------ Records shown ------

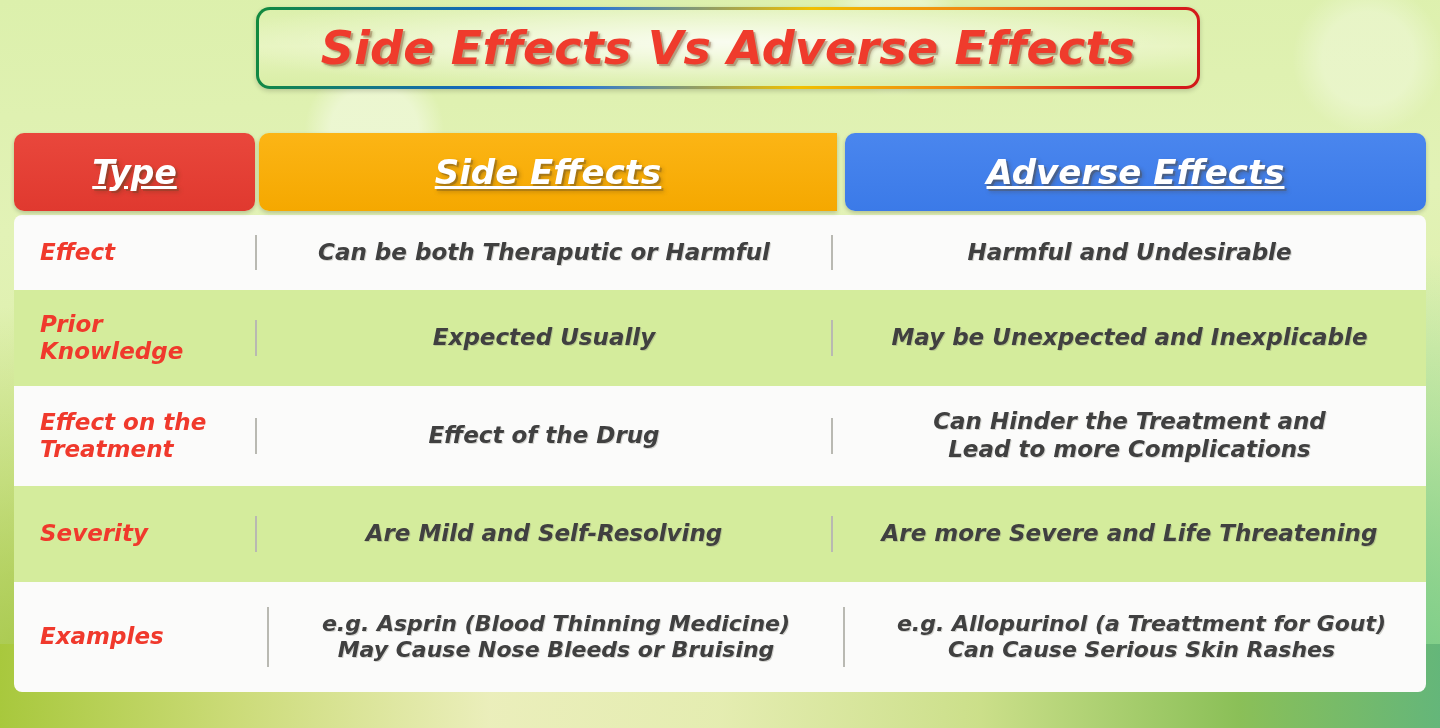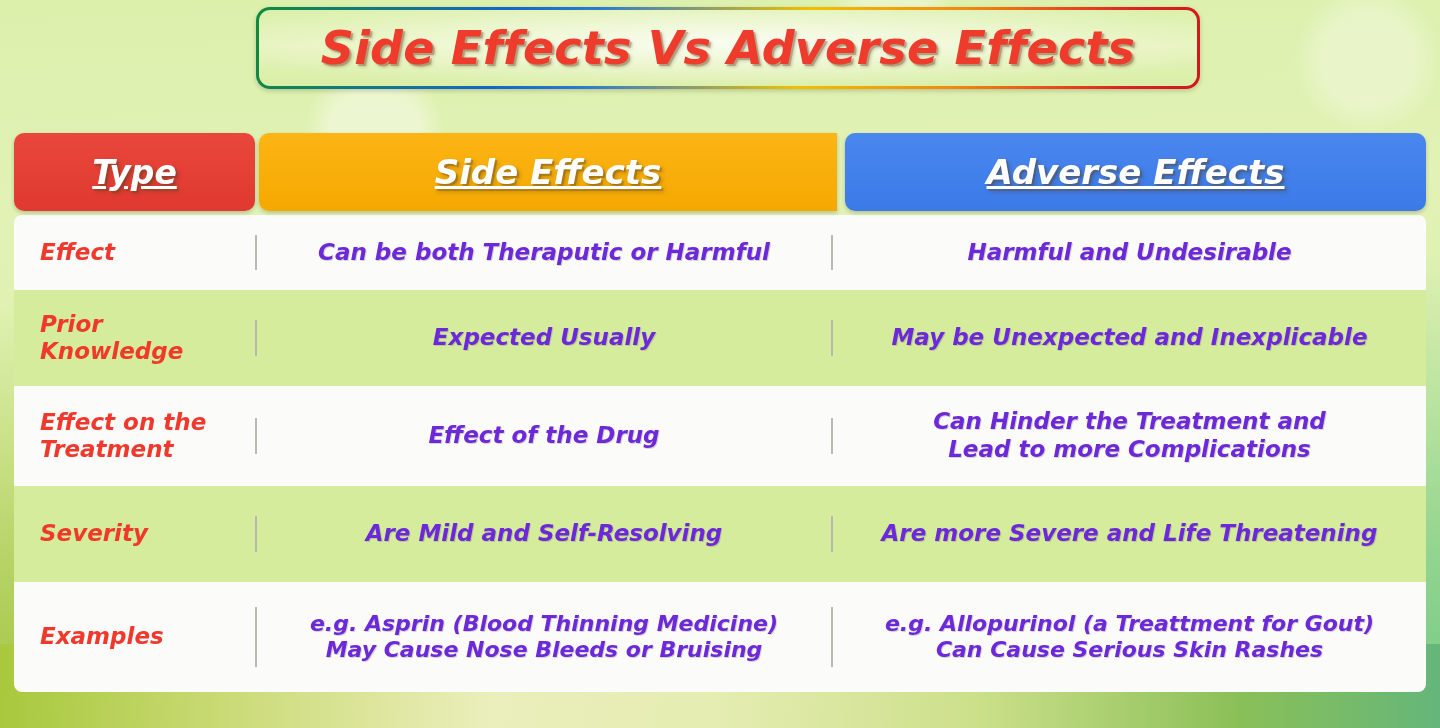--- a/index.html
+++ b/index.html
@@ -92,36 +92,36 @@
     background:linear-gradient(180deg,#4a86ee 0%, #3b7ae8 100%);
     border-radius:10px;
   }
 
   .body-rows{ margin-top:4px; }
 
   .row{ display:flex; align-items:center; }
   .row.white { background:#fbfbfa; }
   .row.green { background:#d4ec9c; }
   .row:first-child{ border-radius:8px 8px 0 0; }
-  .row:last-child { border-radius:0 0 8px 8px; }
+  .row:last-child { border-radius:0 0 8px 8px;gap:12px; }
 
   .cell{ display:flex; align-items:center; padding:4px 8px; }
 
   .cell.label{
     width:241px;
     justify-content:flex-start;
     padding-left:26px;
     color:#f0392c;
     font-family:"DejaVu Sans", sans-serif;
     font-size:23px; font-weight:bold; font-style:italic;
     line-height:1.18;
   }
   .cell.val{
     justify-content:center; text-align:center;
-    color:#6d28d9;
+    color:#404040;
     font-family:"DejaVu Sans", sans-serif;
     font-weight:bold; font-style:italic;
     font-size:23px; line-height:1.2;
     text-shadow:1px 1px 0 rgba(120,120,110,.30);
   }
   .cell.val.side   { width:578px; border-left:2px solid #b9b9b2; border-right:2px solid #b9b9b2; }
   .cell.val.adverse{ flex:1; }
 
   .cell.val .lines span{ display:block; white-space:nowrap; }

------

# [What is being asked]
Repeat the preceding records precisely, and leave every picture out of the copy.

# [Expected answer]
--- a/index.html
+++ b/index.html
@@ -92,36 +92,36 @@
     background:linear-gradient(180deg,#4a86ee 0%, #3b7ae8 100%);
     border-radius:10px;
   }
 
   .body-rows{ margin-top:4px; }
 
   .row{ display:flex; align-items:center; }
   .row.white { background:#fbfbfa; }
   .row.green { background:#d4ec9c; }
   .row:first-child{ border-radius:8px 8px 0 0; }
-  .row:last-child { border-radius:0 0 8px 8px; }
+  .row:last-child { border-radius:0 0 8px 8px;gap:12px; }
 
   .cell{ display:flex; align-items:center; padding:4px 8px; }
 
   .cell.label{
     width:241px;
     justify-content:flex-start;
     padding-left:26px;
     color:#f0392c;
     font-family:"DejaVu Sans", sans-serif;
     font-size:23px; font-weight:bold; font-style:italic;
     line-height:1.18;
   }
   .cell.val{
     justify-content:center; text-align:center;
-    color:#6d28d9;
+    color:#404040;
     font-family:"DejaVu Sans", sans-serif;
     font-weight:bold; font-style:italic;
     font-size:23px; line-height:1.2;
     text-shadow:1px 1px 0 rgba(120,120,110,.30);
   }
   .cell.val.side   { width:578px; border-left:2px solid #b9b9b2; border-right:2px solid #b9b9b2; }
   .cell.val.adverse{ flex:1; }
 
   .cell.val .lines span{ display:block; white-space:nowrap; }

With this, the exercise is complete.